Wisconsin Democrat Sen. Herb Kohl noted that nothing is certain in a federal court and asked what would happen if the suspects are found not guilty and allowed to walk free. “Failure is not an option,” Holder said, noting that the evidence is strong.
Iowa Republican Sen. Chuck Grassley appeared skeptical. “I don’t know how you can say failure is not an option,” he said, pointing to the renowned O.J. Simpson trial, where Simpson was found not guilt of killing his wife and her friend. Many observors of the trial remain highly skeptical of that outcome.
Sen. Lindsay Graham called Holder’s decision a “perversion” of the justice system. He said that handling terrorism suspects in civilian courts would entitle detainees to burdensome rights, like the right to silence and the right to a lawyer. As an example, Graham said that if a soldier did not read the suspect his Miranda rights during capture, the detainee might be able to get any incriminating statements suppressed.
Cornyn asked if the detainees would have a right to claim asylum once they arrive in the United States. Holder replied that he is not an immigration expert and that he could not answer the question.
California Democratic Sen. Dianne Feinstein expressed her support of the decision. “I’ve watched the failure of the military commissions for the last seven years,” she said. And Rhode Island Sen. Sheldon Whitehouse noted that only three convictions had resulted since the Obama administration reformed the heavily tarnished commissions.

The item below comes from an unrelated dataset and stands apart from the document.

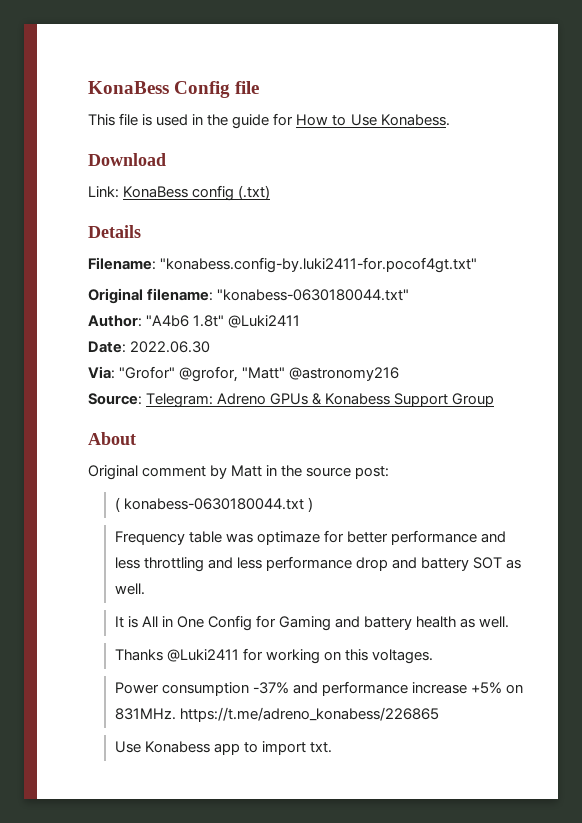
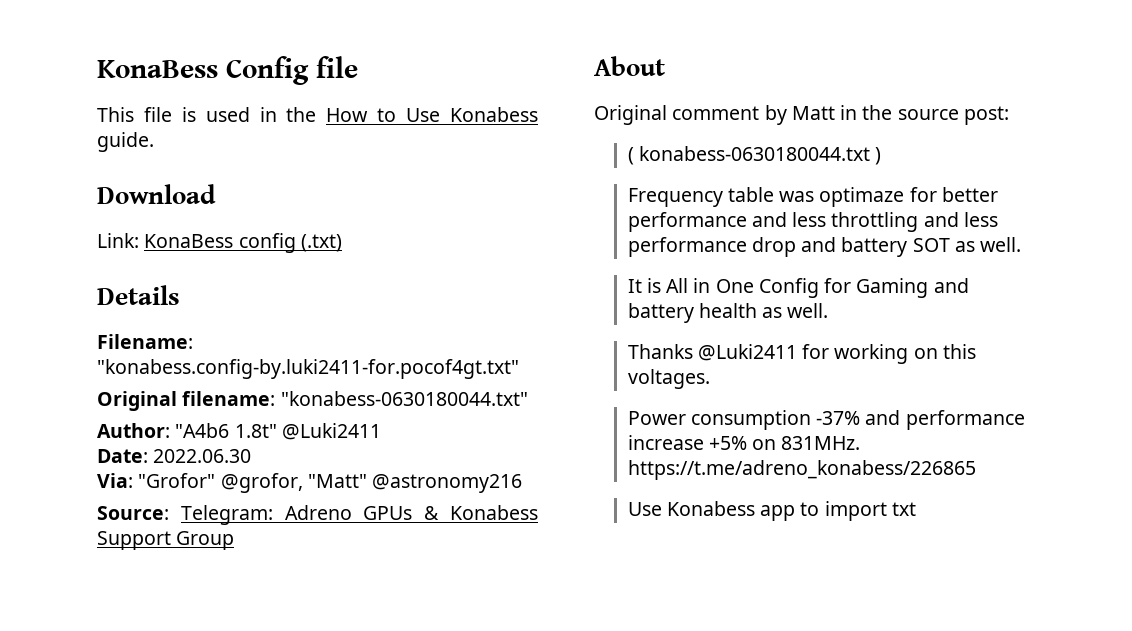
[232,113,294,129] guide for -> (317, 114) none
[380,114,450,126] Konabess. -> [450,107,538,122] [97,132,154,152] Konabess guide.
[309,742,332,753] txt. -> [891,502,916,516] txt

But Holder upheld the fairness of military commissions and has also sent five detainees to be tried before the commissions.
On the same day, Obama announced that the government would not be able to meet its deadline to close Guantanamo Bay Prison by mid-January, as his administration had planned, and Holder said the biggest problem in closing the facility is moving the detainees elsewhere.
One member of the audience carried a sign reading, “Rule of Law.”